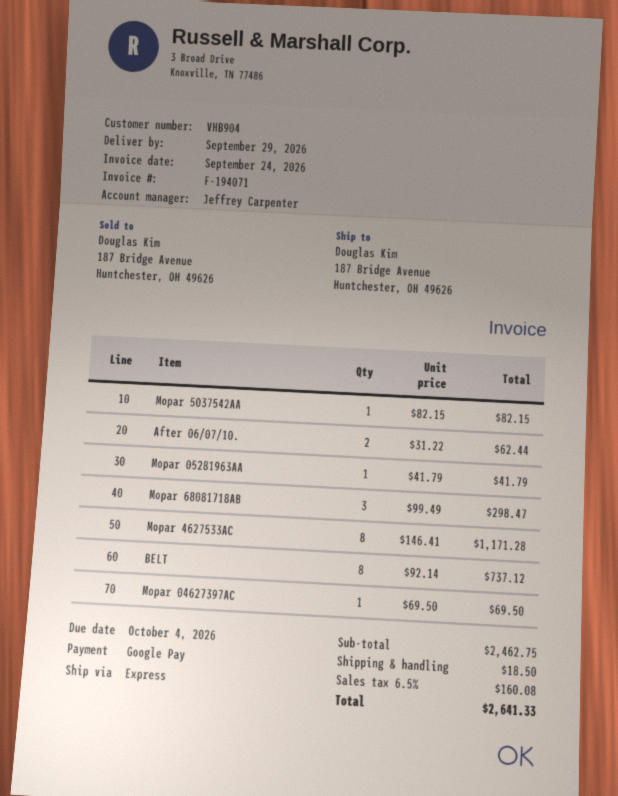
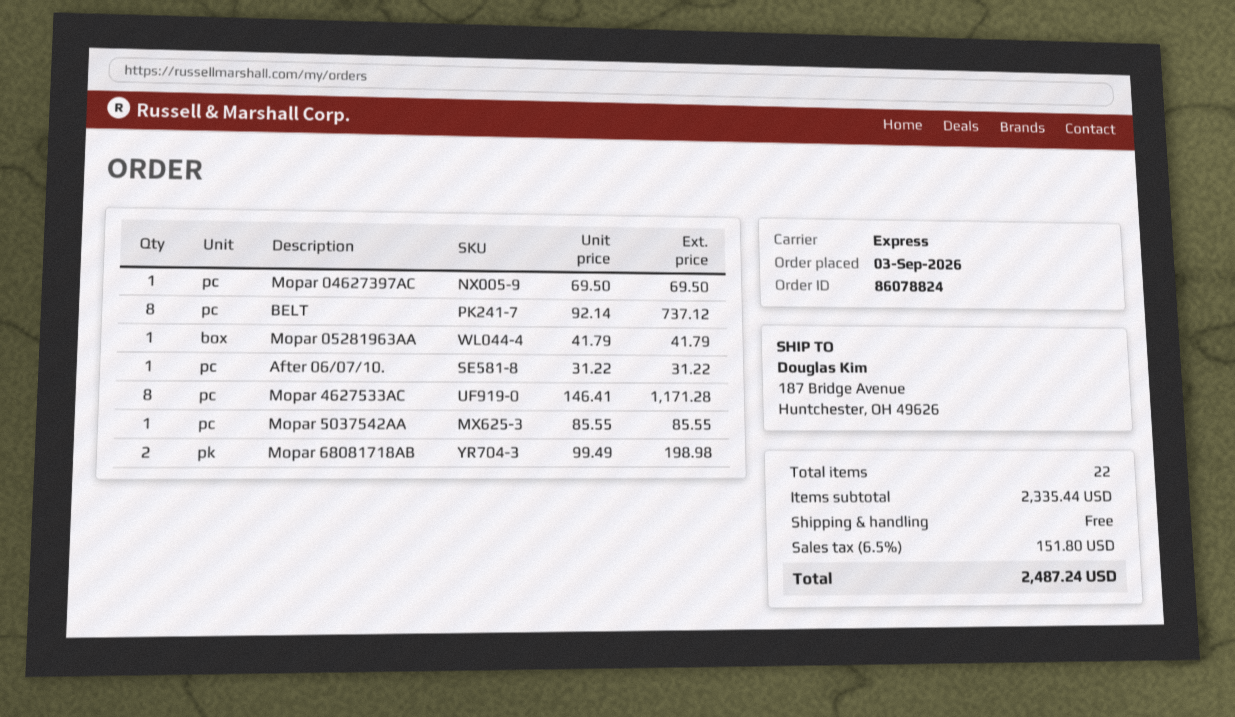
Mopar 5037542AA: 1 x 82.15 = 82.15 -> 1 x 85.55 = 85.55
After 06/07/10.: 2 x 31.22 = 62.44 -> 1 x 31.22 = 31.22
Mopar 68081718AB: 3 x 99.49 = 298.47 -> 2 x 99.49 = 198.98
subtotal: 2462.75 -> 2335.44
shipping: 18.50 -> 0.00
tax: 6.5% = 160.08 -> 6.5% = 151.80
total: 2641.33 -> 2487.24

━━━

* WHAT THE TASK REQUIRES: Word for word, restate the line with "shipping: 18.50 -> 0.00" and all remaining lines of the material, stopping only at the final line.

* TASK RESULT:
shipping: 18.50 -> 0.00
tax: 6.5% = 160.08 -> 6.5% = 151.80
total: 2641.33 -> 2487.24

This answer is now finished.